The solvent of the second embodiment is the same as the solvent of the first embodiment described above.
The inorganic solid electrolyte of the first embodiment is not particularly limited so long as the inorganic solid electrolyte is free of electron conductivity and has ion conductivity. Among inorganic solid electrolytes, sulfide solid electrolytes containing elemental sulfur in the composition formula, or oxide solid electrolytes containing elemental oxygen as the anion are preferable in terms of ion conductivity, and sulfide solid electrolytes are preferred because of their high plasticity that enables formation of a good interface between solid electrolyte particles or between the solid electrolyte and an active substance. As needed, one such inorganic solid electrolyte may be used, or two or more such inorganic solid electrolytes may be used.
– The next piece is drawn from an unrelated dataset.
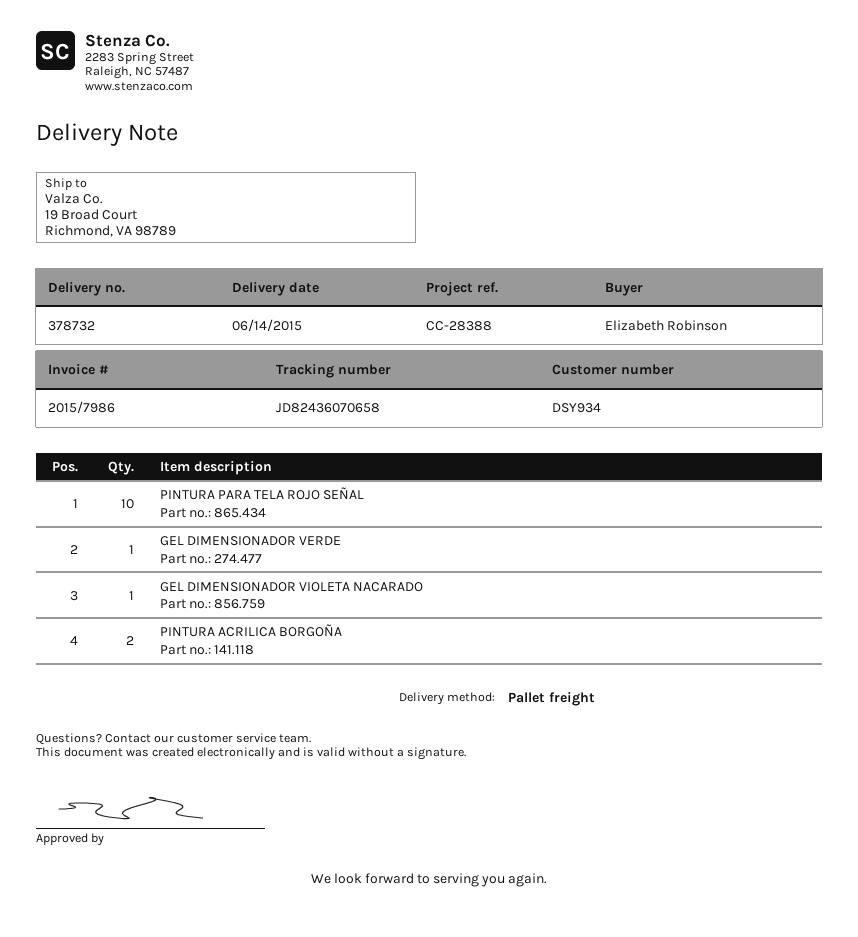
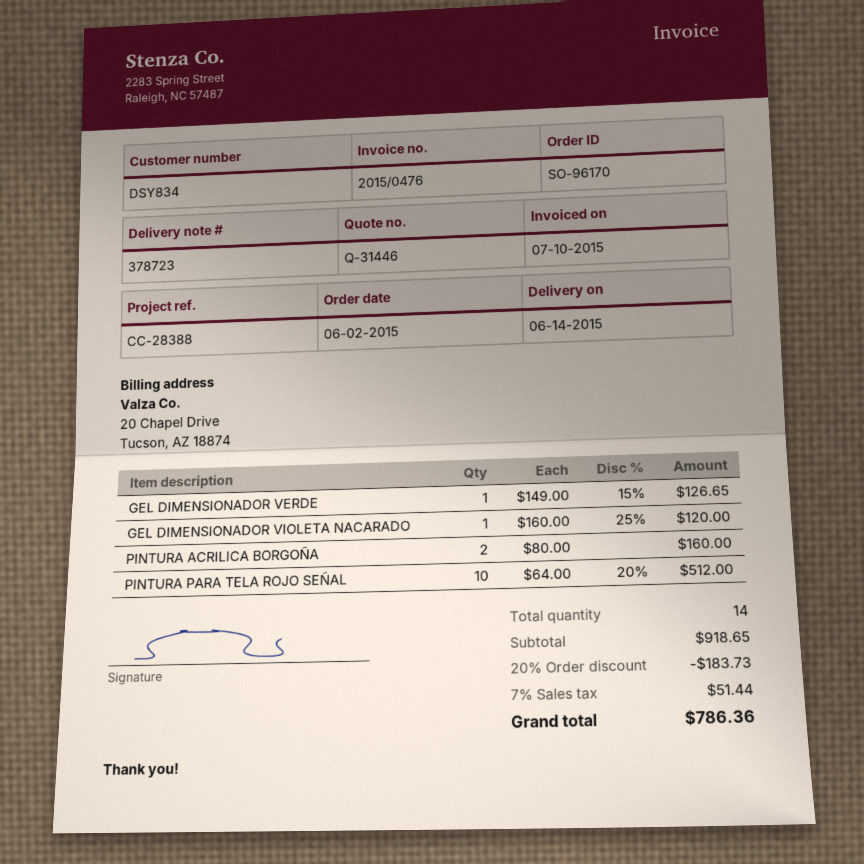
delivery note number: 378732 -> 378723
invoice number: 2015/7986 -> 2015/0476
customer number: DSY934 -> DSY834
The sulfide solid electrolytes are roughly classified into crystalline sulfide solid electrolytes and glassy solid electrolytes.
The crystalline sulfide solid electrolytes are not particularly limited and may be appropriately selected in accordance with the intended purpose. Examples of the crystalline sulfide solid electrolytes include Li9.54Si1.74P1.44S11.7Cl0.3, Li9.6P3S12, Li9P3S9O3, Li9.81Sn0.81P2.19S12, Li9.42Si1.02P2.1S9.96O2.04, Li10Ge(P1−xSbx)2S12(0≤x≤0.15), Li10SnP2S12, Li10.35 [M1−xM2x]1.35P1.65S12 (where M1 and M2 represent any of Si, Ge, Sn, As, and Sb, 0≤x≤0.15), Li11Si2PS12, Li11AlP2S12, Li3.45Si0.45P0.55S4, Li6PS5X (where X represents any of Cl, Br, and I), Li5PS4X2 (where X represents any of Cl, Br, and I), Li5.5PS4.5Cl1.5, Li5.35Ca0.1PS4.5Cl1.55, Li6+xMxSb1−xS5I (where M represents any of Si, Ge, and Sn, 0≤x≤1), Li7P2S8I, γ-Li3PS4, Li4MS4 (where M represents any of Ge, Sn, and As), Li4−xSn1−xSbxS4 (0≤x≤0.15), Li4−xGe1−xPxS4 (0≤x≤0.15), and Li3+5xP1−xS4 (0≤x≤0.3).
The glassy sulfide solid electrolytes are not particularly limited and may be appropriately selected in accordance with the intended purpose. Examples of the glassy sulfide solid electrolytes include Li2S—P2S5, Li2S—P2S5—LiI, Li2S—P2S5—P2O5, Li2S—P2S5—LiCl, Li2S—SiS2, Li2S—SiS2—P2S5, Li2S—SiS2—Al2S3, and Li2S—SiS2—LixMOy (where M represents any of Si, P, and Ge). In addition, for example, Li7P3S11 glass ceramic, which is a partly crystallized glassy sulfide solid electrolyte, may also be used. There is no specific requisite mix ratio between the materials of the glassy sulfide solid electrolyte.
As the oxide inorganic solid electrolytes, any compounds that contain elemental oxygen (O), have conductivity of ions of metals belonging to Group I or II of the periodic table, and have an electron insulating property are preferable.
The oxide solid electrolytes are roughly classified into crystalline oxide solid electrolytes and glassy oxide solid electrolytes.
The crystalline oxide solid electrolytes are not particularly limited and may be appropriately selected in accordance with the intended purpose. Examples of the crystalline oxide solid electrolytes include Li1+xMxTi2−x(PO4)3 (where M represents any of Al, Cr, Ga, Fc, Sc, In, Lu, Y, and La, 0≤x≤0.5), LaxLiyTiO3 (0.3≤x≤0.7, 0.3≤y≤0.7), and Li7−x La3Zr2−xMxO12 (where M represents Nb or Ta, 0≤x≤1).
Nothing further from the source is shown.